• ASSIGNMENT: Exactly how many lines in this data contain the word "unique"? Only the number should be given.

==========

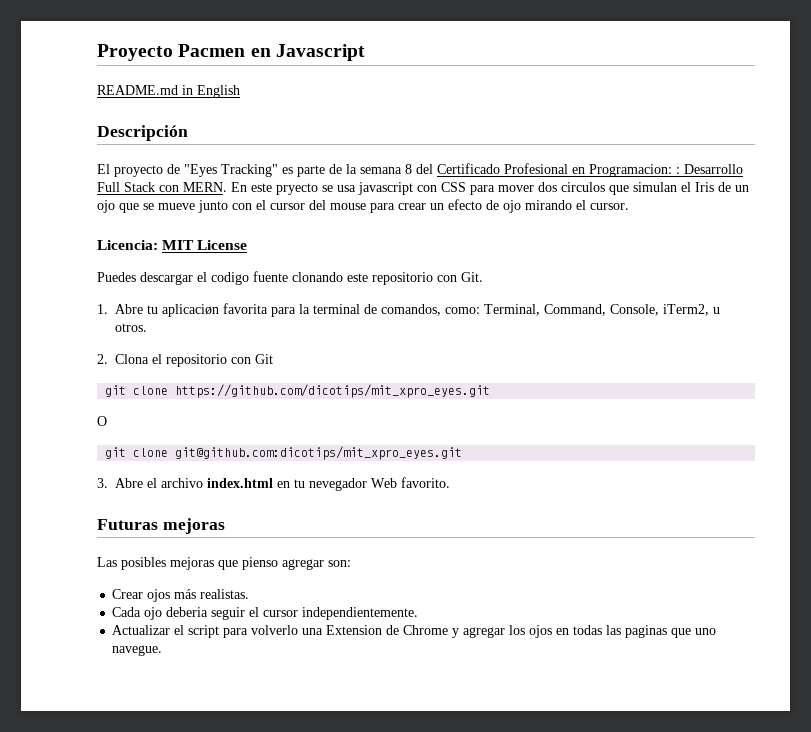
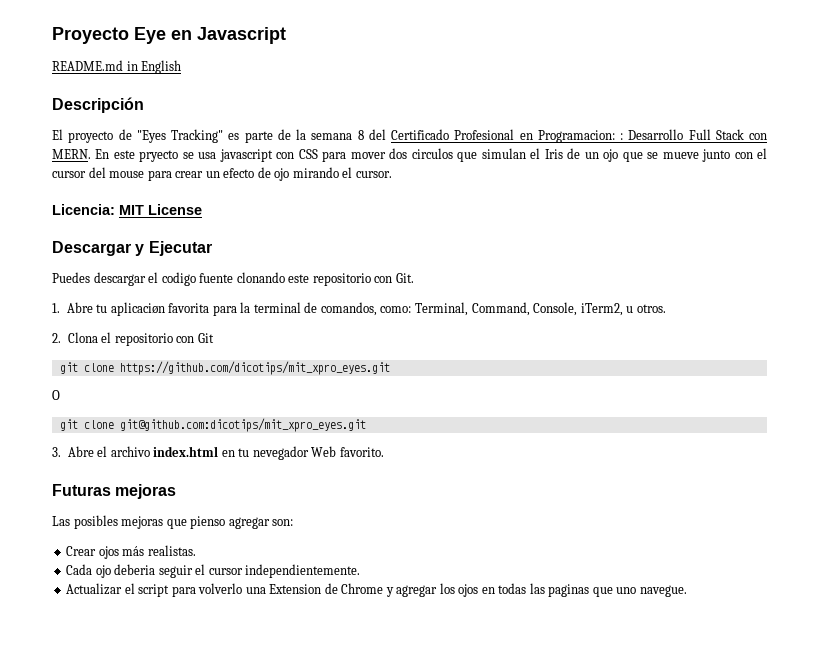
- Proyecto Pacmen en Javascript
+ Proyecto Eye en Javascript
+ Descargar y Ejecutar

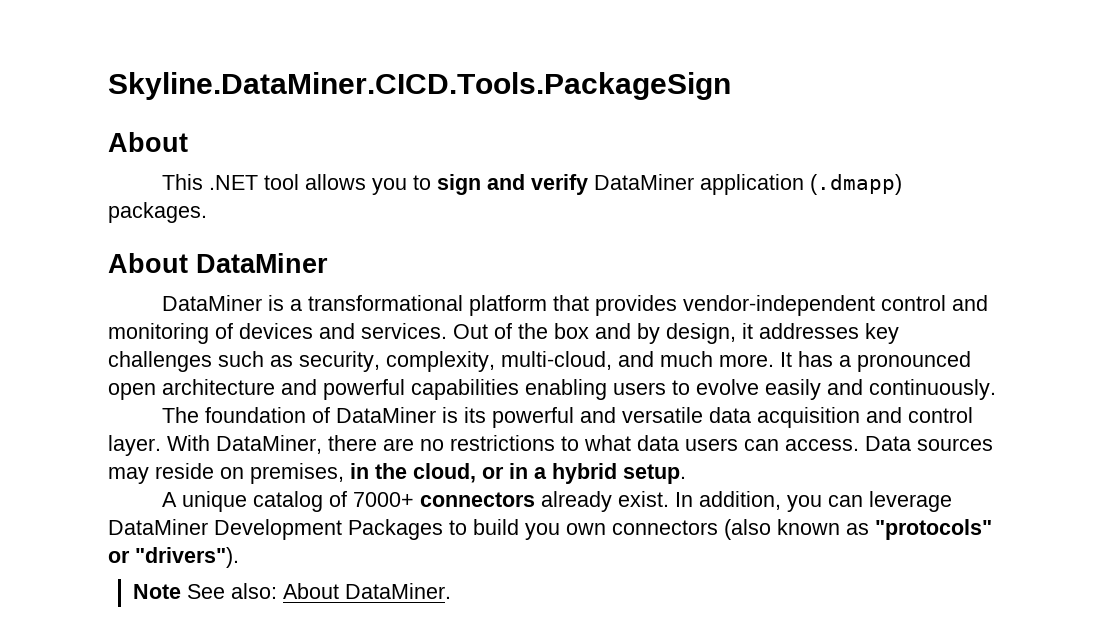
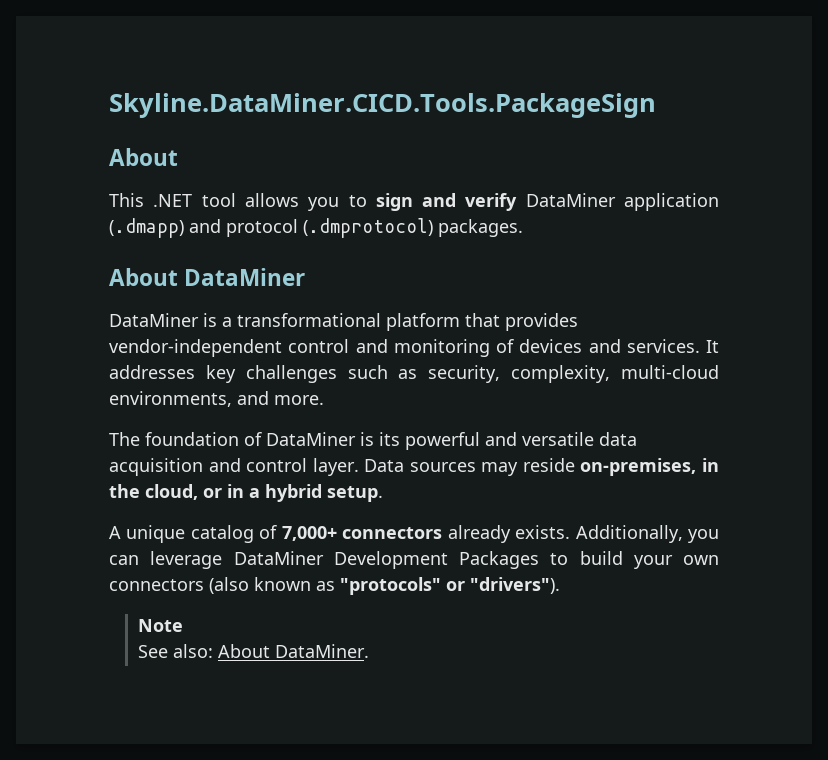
- This .NET tool allows you to sign and verify DataMiner application (.dmapp) packages.
+ This .NET tool allows you to sign and verify DataMiner application (.dmapp) and protocol (.dmprotocol) packages.
- Out of the box and by design, it addresses key challenges such as security, complexity, multi-cloud, and much more. It has a pronounced open architecture and powerful capabilities enabling users to evolve easily and continuously.
+ It addresses key challenges such as security, complexity, multi-cloud environments, and more.
- With DataMiner, there are no restrictions to what data users can access.
- Data sources may reside on premises, in the cloud, or in a hybrid setup.
+ Data sources may reside on-premises, in the cloud, or in a hybrid setup.
- A unique catalog of 7000+ connectors already exist. In addition, you can leverage DataMiner Development Packages to build you own connectors (also known as "protocols" or "drivers").
+ A unique catalog of 7,000+ connectors already exists. Additionally, you can leverage DataMiner Development Packages to build your own connectors (also known as "protocols" or "drivers").
- Note See also: About DataMiner.
+ Note
+ See also: About DataMiner.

==========

• RESULT FOR THIS TASK: 2